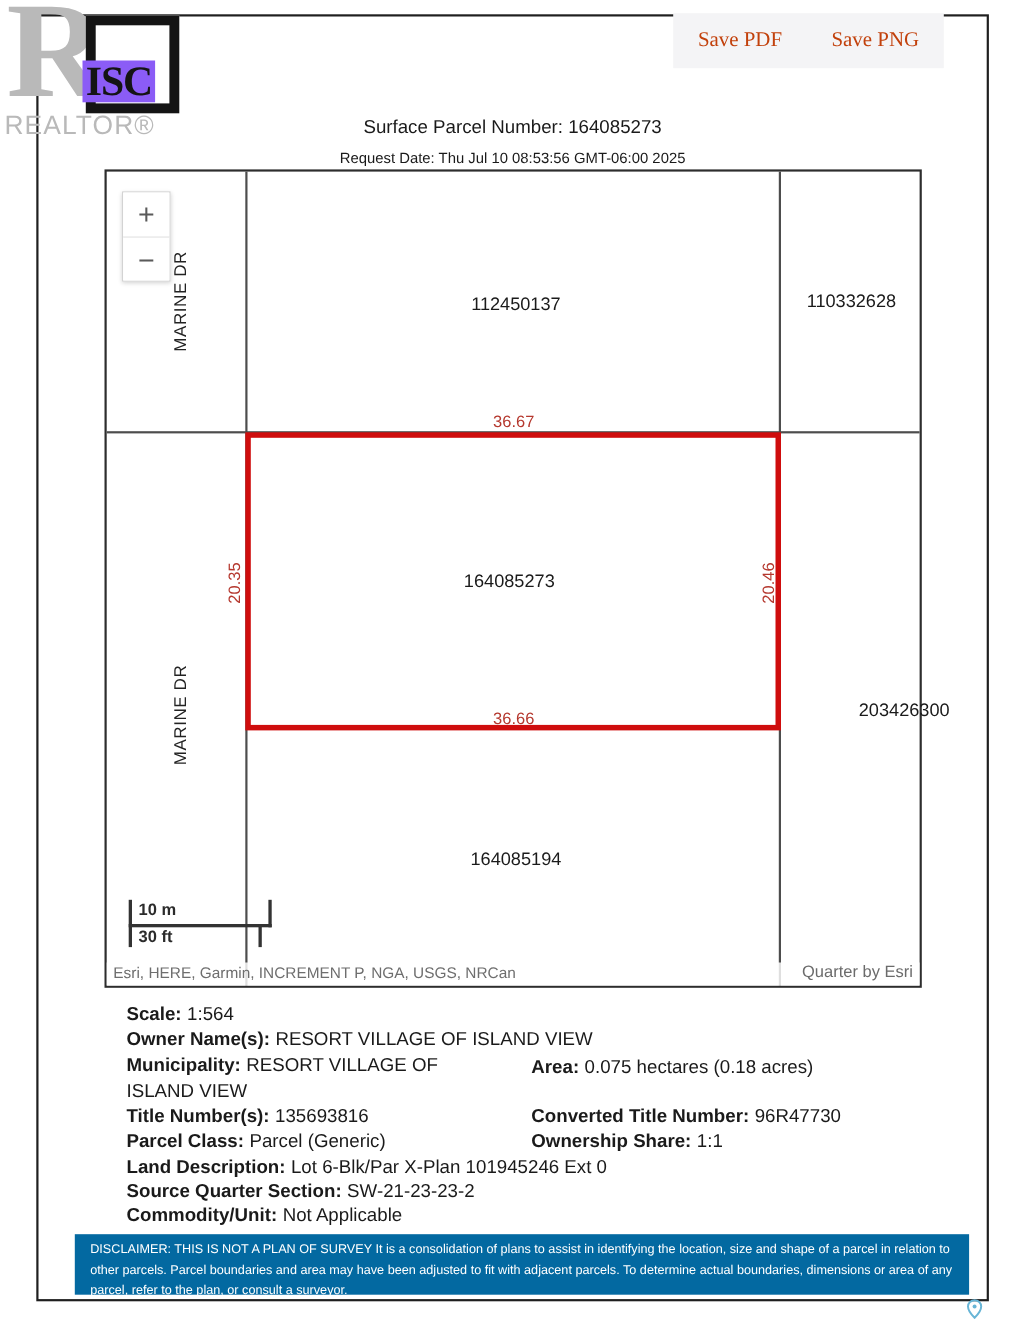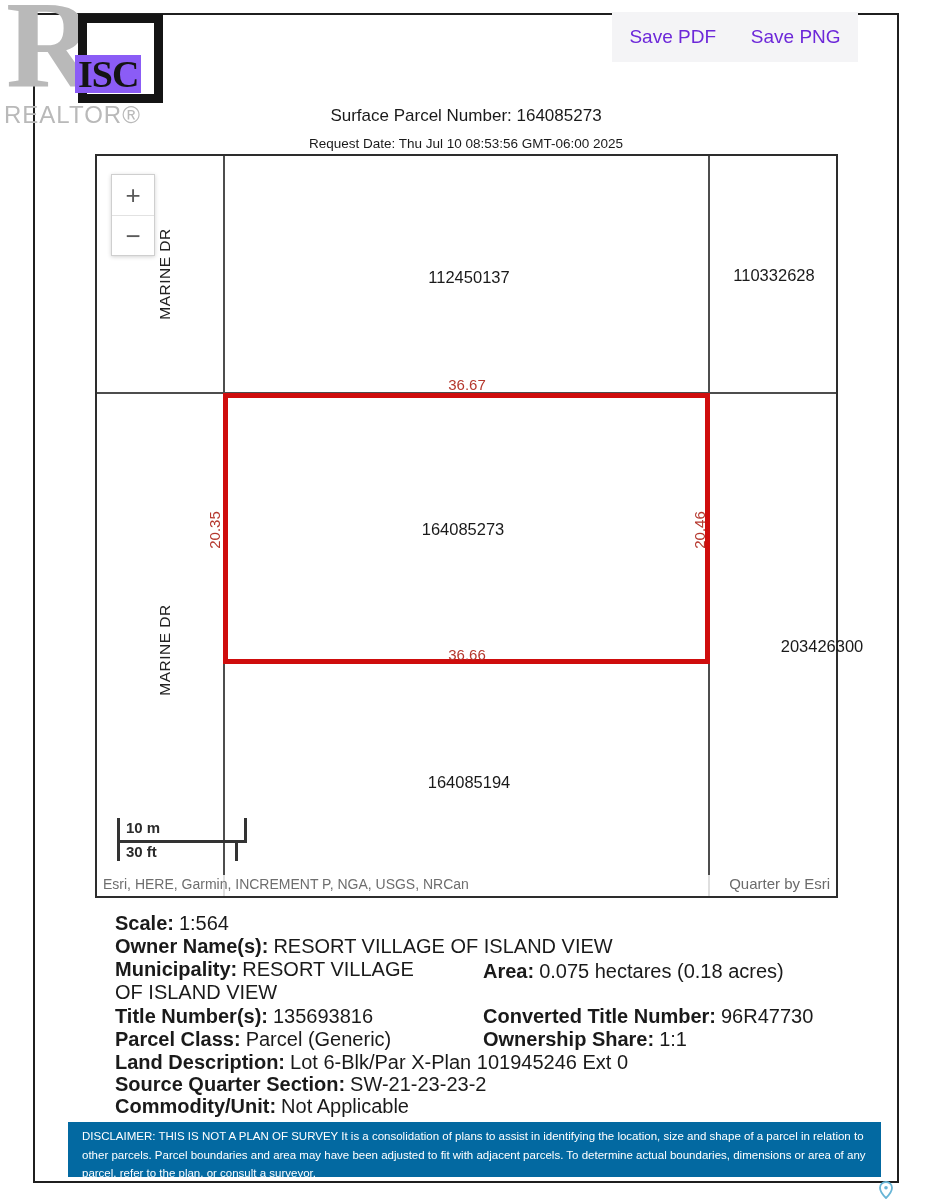"Save PDF" .toolbar button { color: #6d28d9 -> #c2410c; font-family: Liberation Sans, sans-serif -> Liberation Serif, serif }
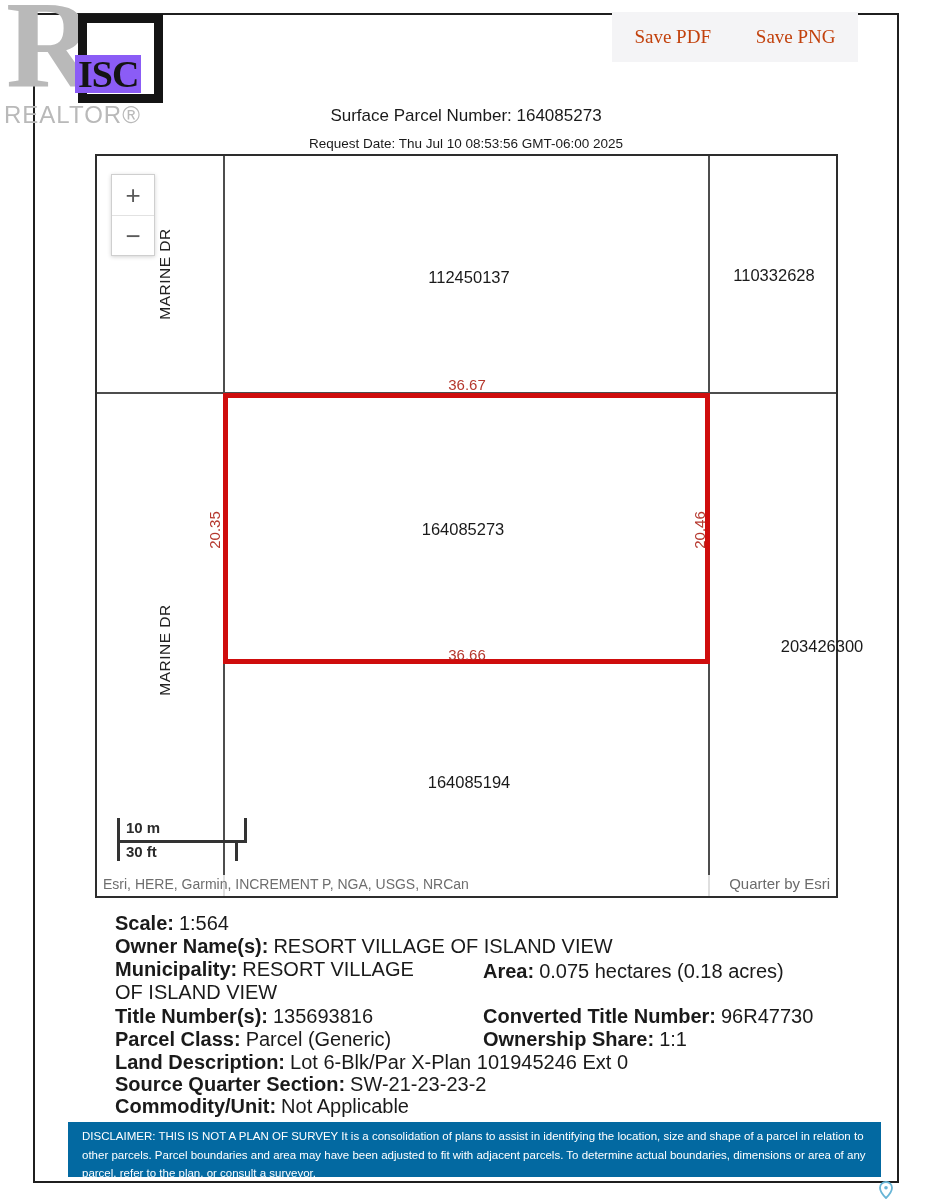"Scale: 1:564" .detail { font-size: 20px -> 17px }
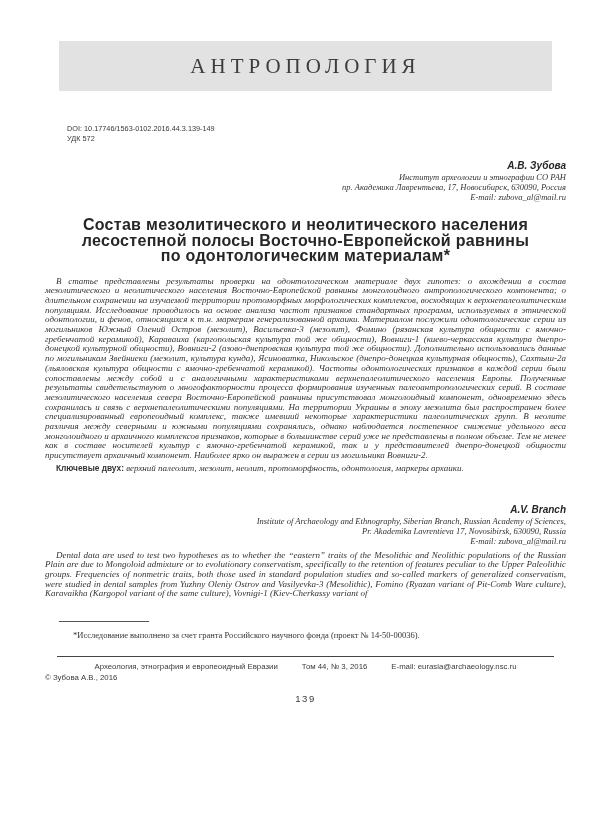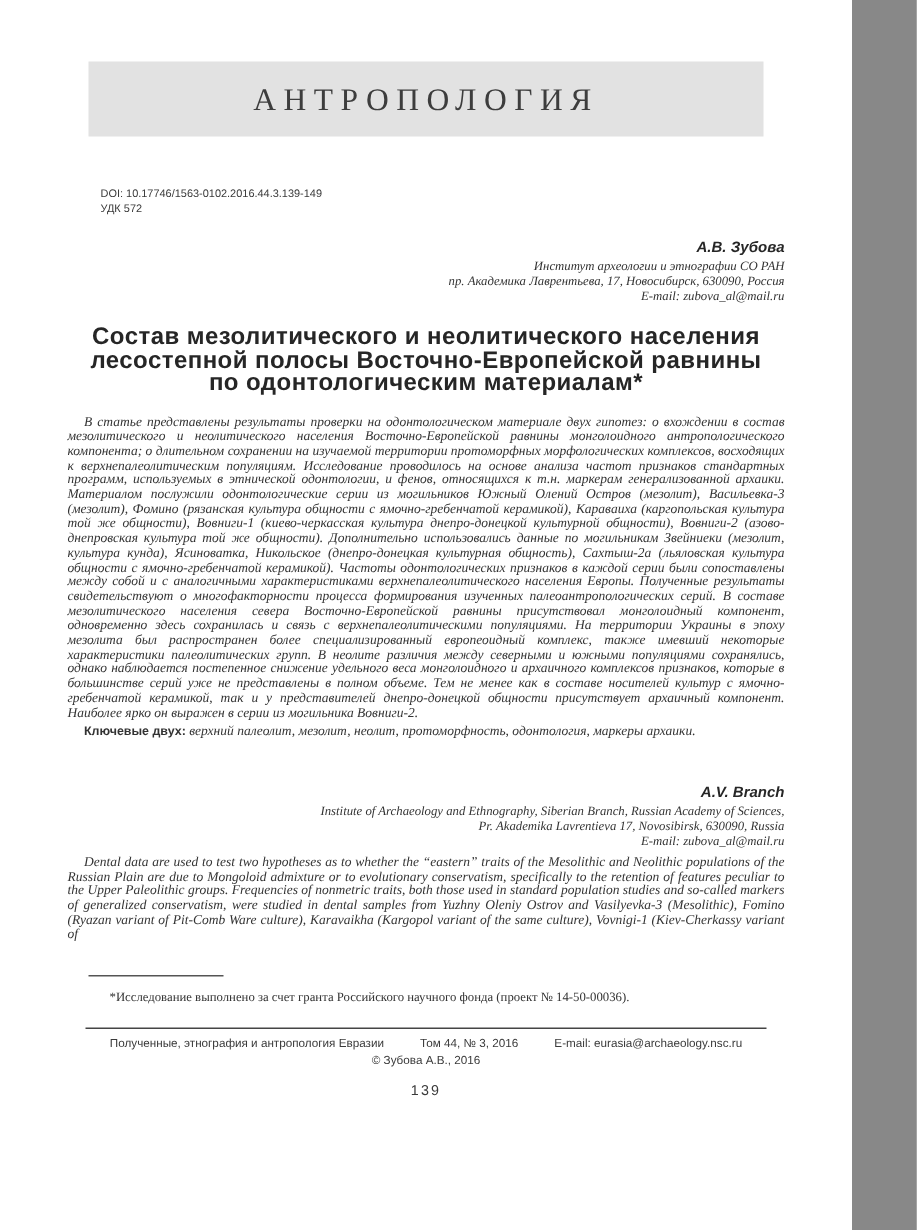"АНТРОПОЛОГИЯ" .page { width: 568px -> 611px }
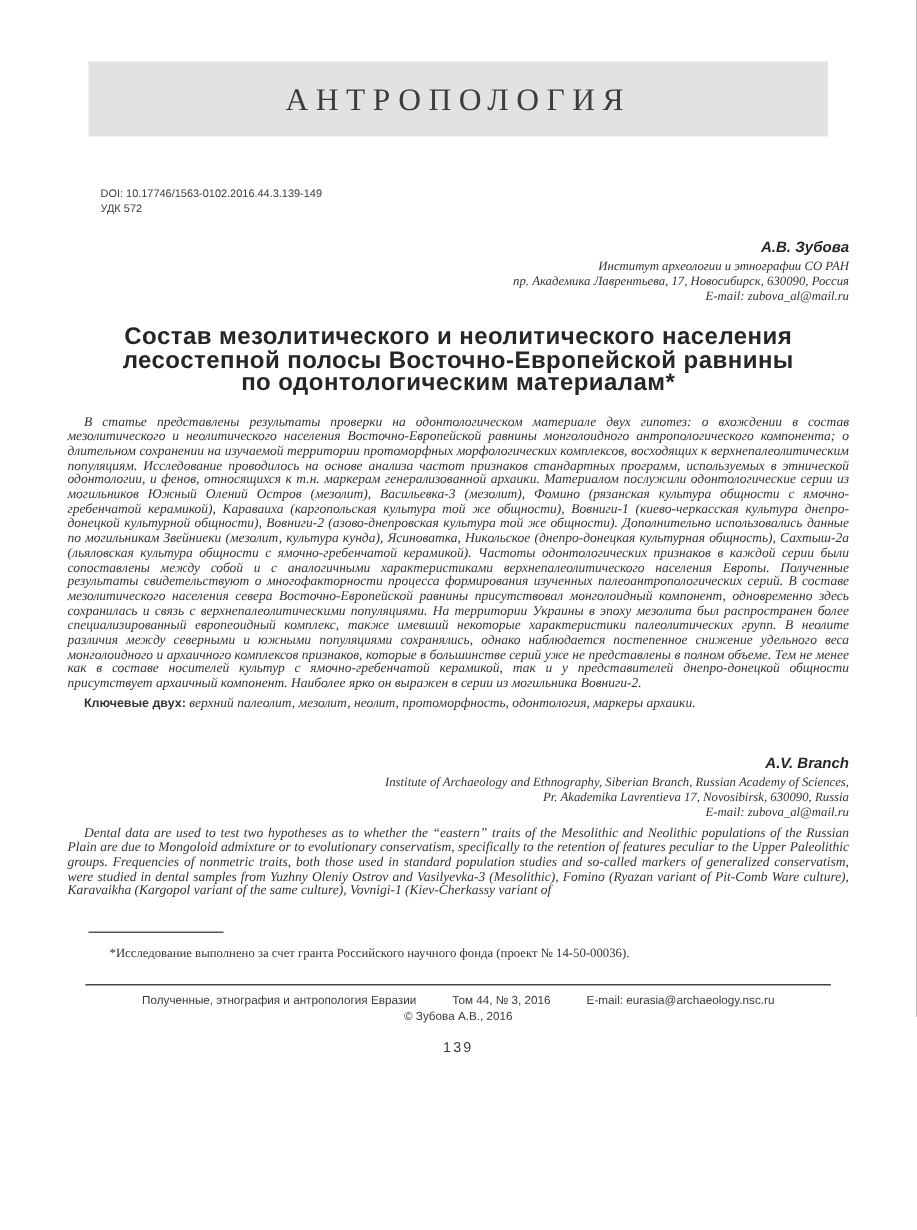"Полученные, этнография и антропология" span { text: Полученные, этнография и антропология -> Археология, этнография и европеоидный }
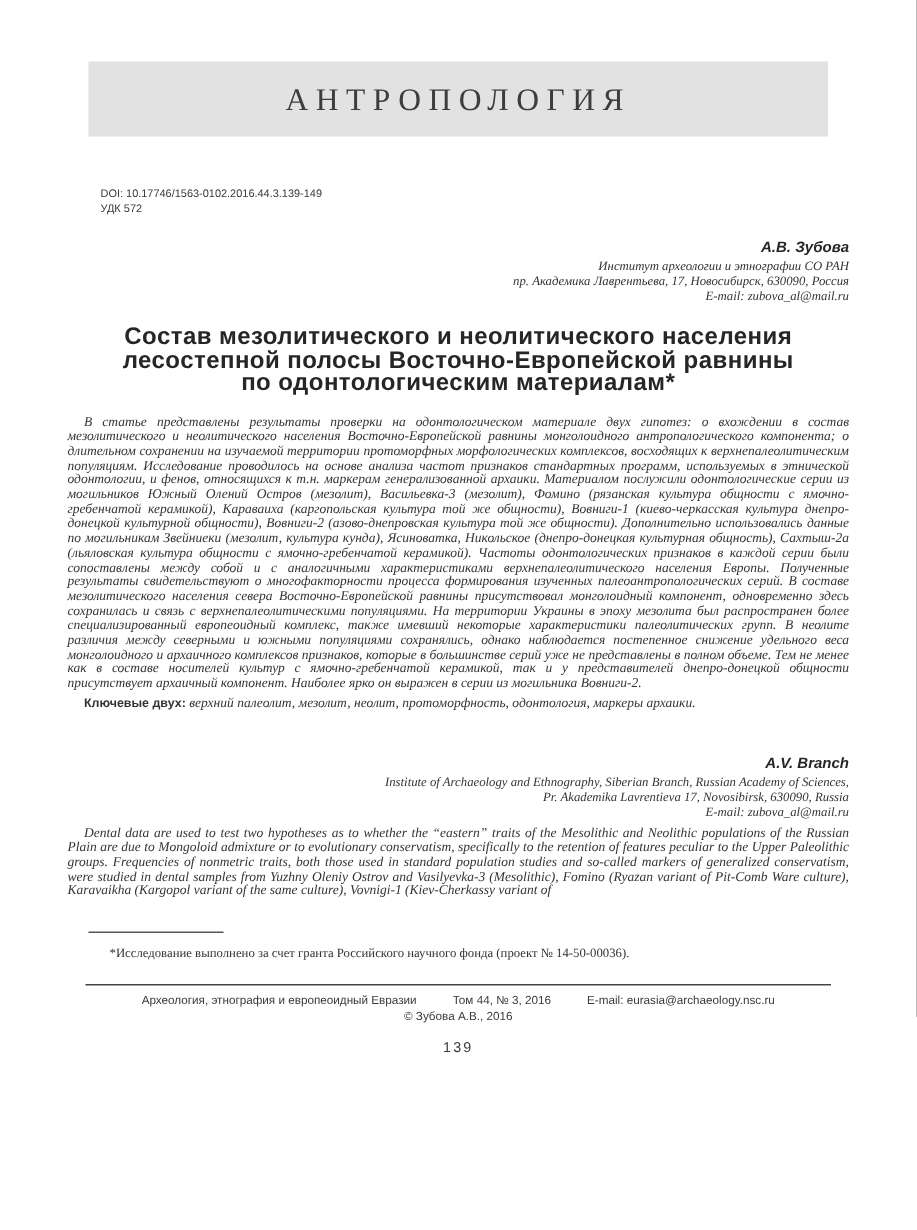"© Зубова А.В., 2016" .footer-line2 { text-align: center -> left }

ASSIGNED TASK. Please give again only those lines that run from the one containing "width: 568px ->" through the final line of the listing, both included, exactly as written and without pictures.

RESPONSE FOR THIS EXERCISE.
"АНТРОПОЛОГИЯ" .page { width: 568px -> 611px }
"Полученные, этнография и антропология" span { text: Полученные, этнография и антропология -> Археология, этнография и европеоидный }
"© Зубова А.В., 2016" .footer-line2 { text-align: center -> left }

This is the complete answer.